I look down, startled. “Dunno,” I stutter. “I like the color?” She nods and walks away, pursing her lips.

At Olney, I wait for the 26. Beside me are throngs of students from Girls’ High and Central High School. They crowd the platform in groups. Some of the girls are strategizing about prom dresses and prom dates. Beside me, two girls wearing African print tunics and skinny jeans. The shorter one yells across the street, “Hey, nigg*r! Didja see us in the dance today?”

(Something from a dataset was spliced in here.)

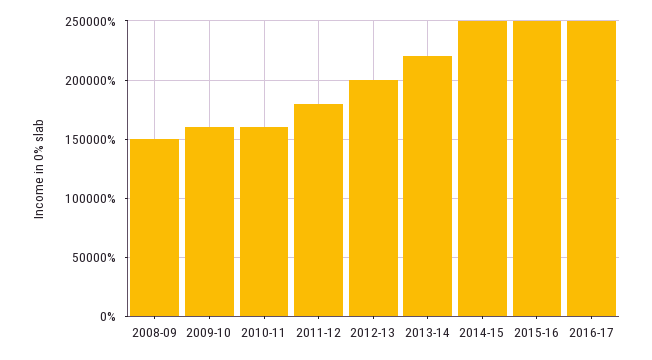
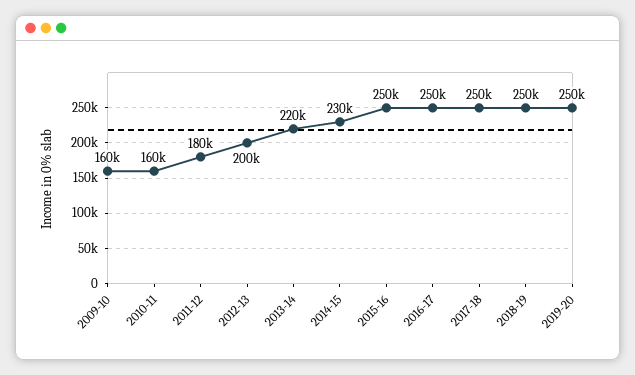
2008-09: 150000 -> none
2014-15: 250000 -> 230000
2017-18: none -> 250000
2018-19: none -> 250000
2019-20: none -> 250000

A boy in a white T-shirt turns around. I recognize him as my parent’s next-door neighbor. (He’s the block Romeo. On any given day, there are 10 plus girls clustered around his yard.) The girls run across the street to talk to him. Behind me, a West African woman is talking to a SEPTA employee about her parents, who want to arrange her marriage. “I’ve been in America too long,” she tells him. “I’m different now. My culture is different now. Why can’t they marry off my sister?” She wrings her hands.

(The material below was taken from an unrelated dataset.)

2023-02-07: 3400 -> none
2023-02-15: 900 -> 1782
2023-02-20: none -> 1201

The 26 bus comes. The seats are all full. We squeeze in the aisle. In the bus, I’m pushed next to two boys from the Central High School baseball team (at least that’s what their T-shirts read). They’re both clutching their girlfriends protectively. Every now and then, they stop their conversations for some French kissing. I turn away. On the other side of me a woman is standing with her cell phone. She’s dictating the night’s dinner menu to her kid. “Macaroni and hot dogs,” she says. “Start boiling the water, Matt!” Her heavy cologne burns my nostrils. A man bumps into her. “Excuse you,” she says to him, glaring. “Where you think you can come off bumping into people like that?” The man apologizes, embarrassed. He hangs his head down. The woman keeps talking. “And set the table! You never set the table!”

As I step off the bus, the bus driver is deep in conversation with a passenger. “My sister is so stubborn,” she says, striking the steering wheel for emphasis. “I hate her!”